I love you IF you are willing to change your own "lifestyle," moving from straight woman to lesbian to match my change from man to woman. I love you IF you are willing to endure with me the criticism, the loss of friendships, the possible economic disaster of transition.

What expectations we have for our loved ones! Sometimes we have kept from them our years of struggle and agony. Once we finally experience understanding and relief, we surprise them with our news and expect them to accept overnight that which has taken us a lifetime to understand. What fear they must experience on learning of our plans!

Our spouses didn’t marry us with these expectations, and they truly may not be able to deal with it. Can we continue to love them with agape unconditional love even when they cannot accept or love the person we are becoming?

Can we love those persons who believe they are acting in God’s will by refusing to have further communication with us? Many of us can tell of lifelong friends who no longer answer our letters or return our phone calls. One of my dearest friends has been rejected by her parents. They return to her the Christmas presents she has carefully chosen for them, unopened, with no comment. How can she still feel agape love for them when they have not followed Christ’s command to love her?

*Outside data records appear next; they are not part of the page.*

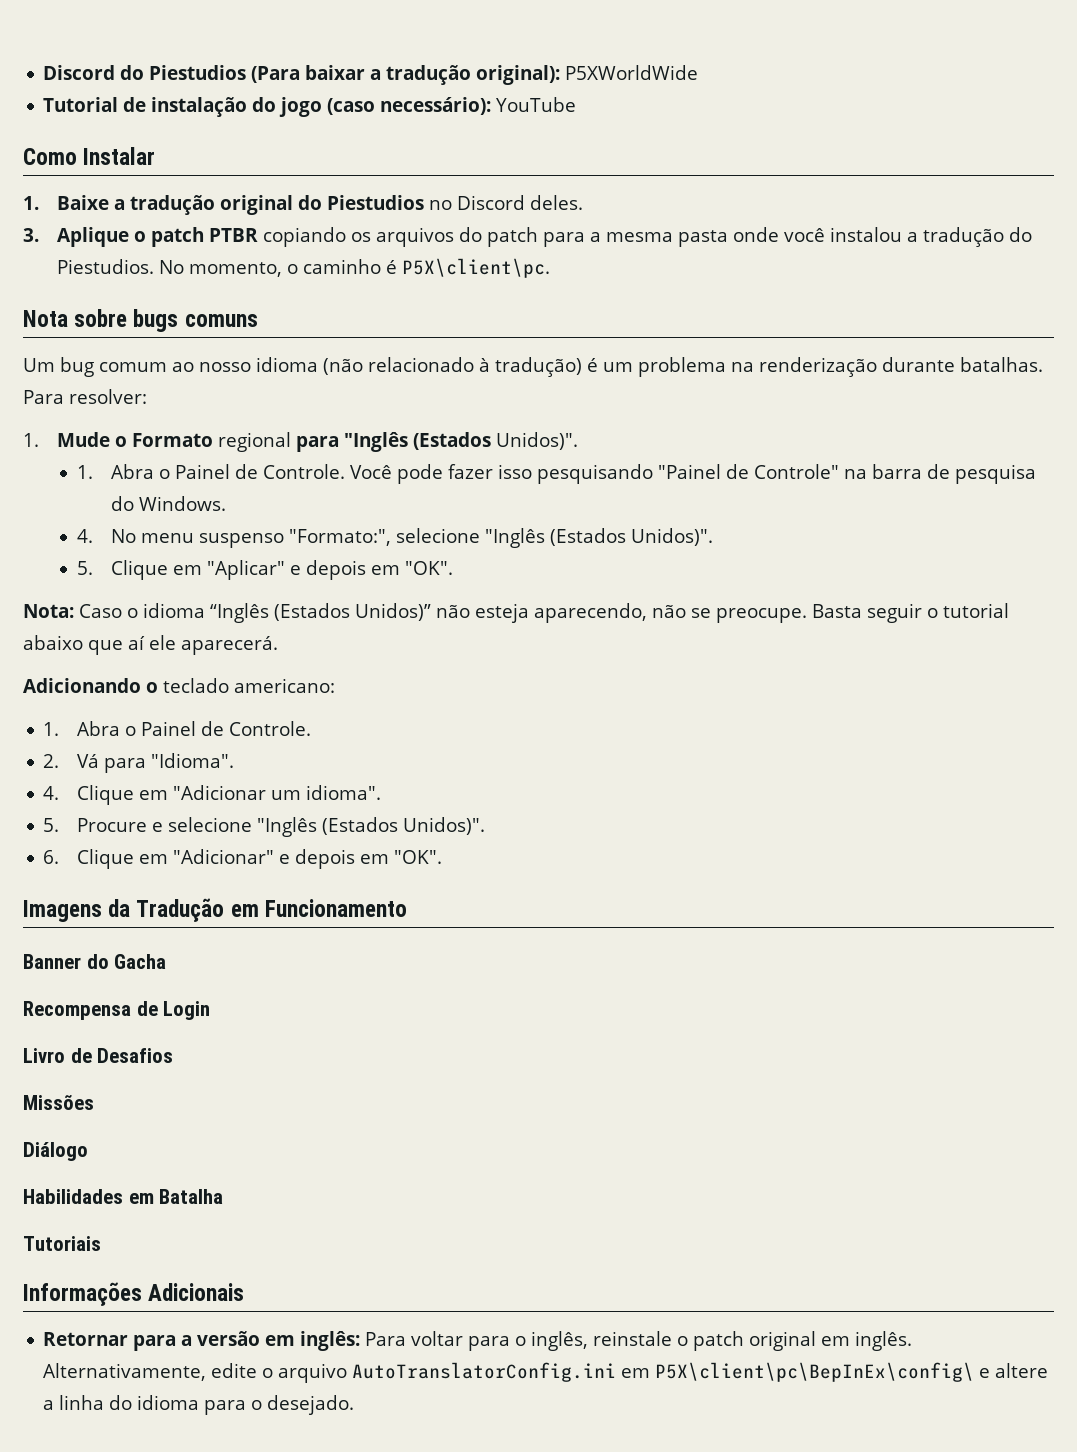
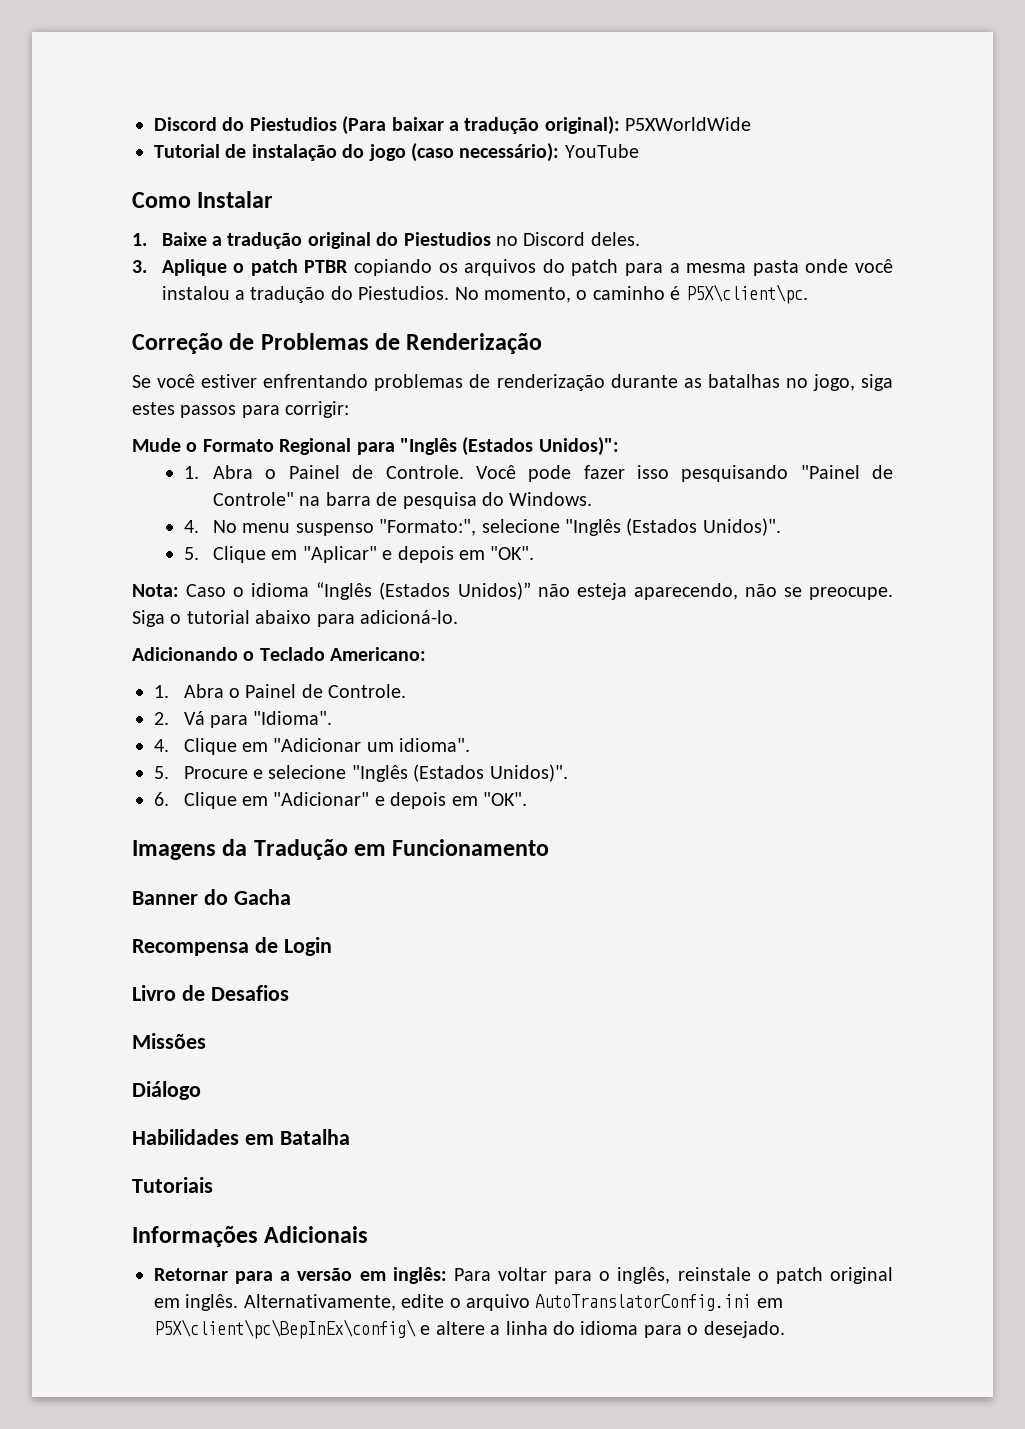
- Nota sobre bugs comuns
- Um bug comum ao nosso idioma (não relacionado à tradução) é um problema na renderização durante batalhas. Para resolver:
- 1. Mude o Formato regional para "Inglês (Estados Unidos)".
+ Correção de Problemas de Renderização
+ Se você estiver enfrentando problemas de renderização durante as batalhas no jogo, siga estes passos para corrigir:
+ Mude o Formato Regional para "Inglês (Estados Unidos)":
- Basta seguir o tutorial abaixo que aí ele aparecerá.
+ Siga o tutorial abaixo para adicioná-lo.
- Adicionando o teclado americano:
+ Adicionando o Teclado Americano:

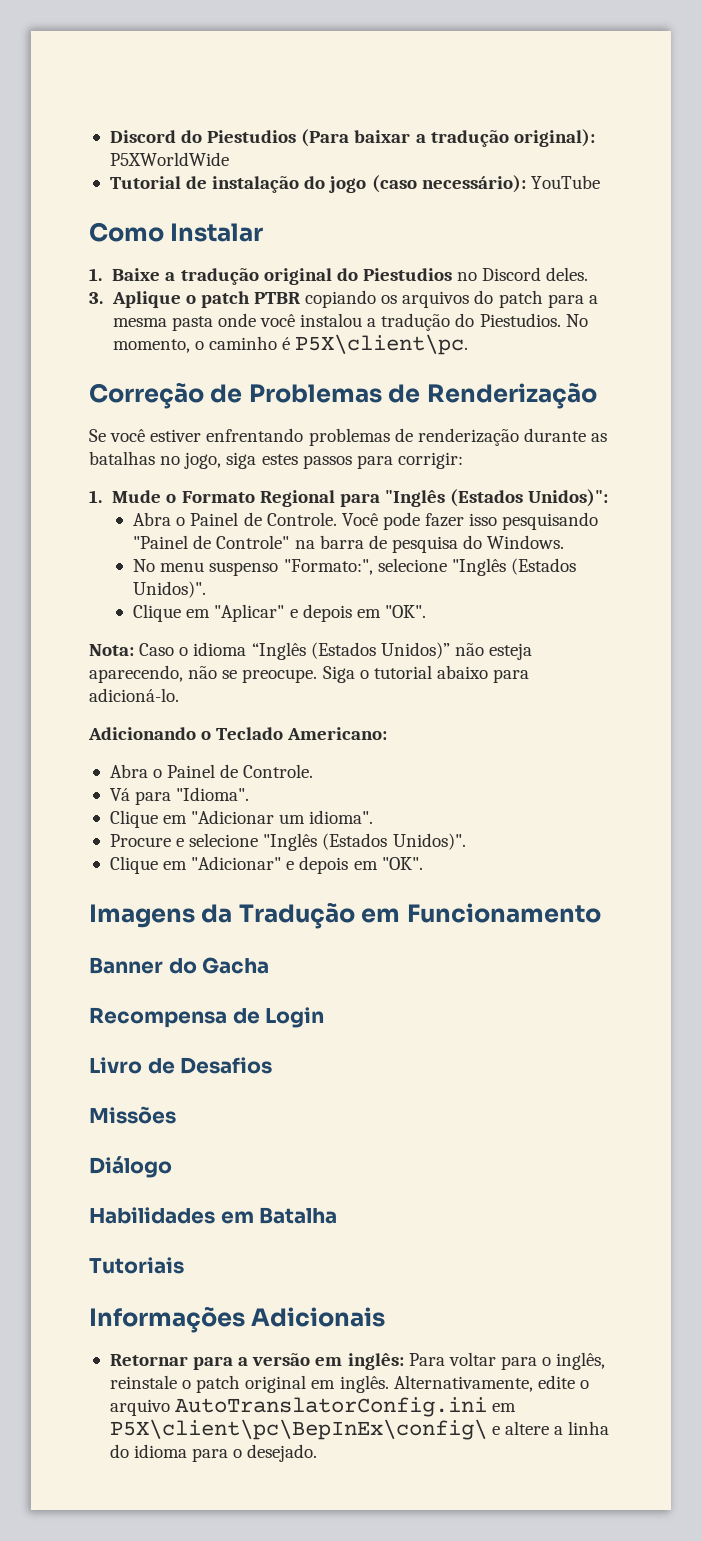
- Mude o Formato Regional para "Inglês (Estados Unidos)":
- 1. Abra o Painel de Controle.
+ 1. Mude o Formato Regional para "Inglês (Estados Unidos)":
+ Abra o Painel de Controle.
- 4. No menu suspenso "Formato:", selecione "Inglês (Estados Unidos)".
+ No menu suspenso "Formato:", selecione "Inglês (Estados Unidos)".
- 5. Clique em "Aplicar" e depois em "OK".
+ Clique em "Aplicar" e depois em "OK".
  Adicionando o Teclado Americano:
- 1. Abra o Painel de Controle.
+ Abra o Painel de Controle.
- 2. Vá para "Idioma".
+ Vá para "Idioma".
- 4. Clique em "Adicionar um idioma".
+ Clique em "Adicionar um idioma".
- 5. Procure e selecione "Inglês (Estados Unidos)".
+ Procure e selecione "Inglês (Estados Unidos)".
- 6. Clique em "Adicionar" e depois em "OK".
+ Clique em "Adicionar" e depois em "OK".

I submit to you that we cannot have this love in our lives by our own will power. Such love is possible only as we give God control of our lives.

We love, because He first loved us.

1 John 4:19

The King James Bible translates this verse "We love Him," but the word "Him" is not in the original text. The meaning is that love itself, agape, comes only from God. It becomes a part of our lives as we allow His Holy Spirit to live within us and empower us. When our hearts are full of this love, it will flow from us into our world. We will be able to love others who do not love us. We will - wonder of wonders - even be able to love ourselves again, with no more "IF" to make us feel unlovable and unloved.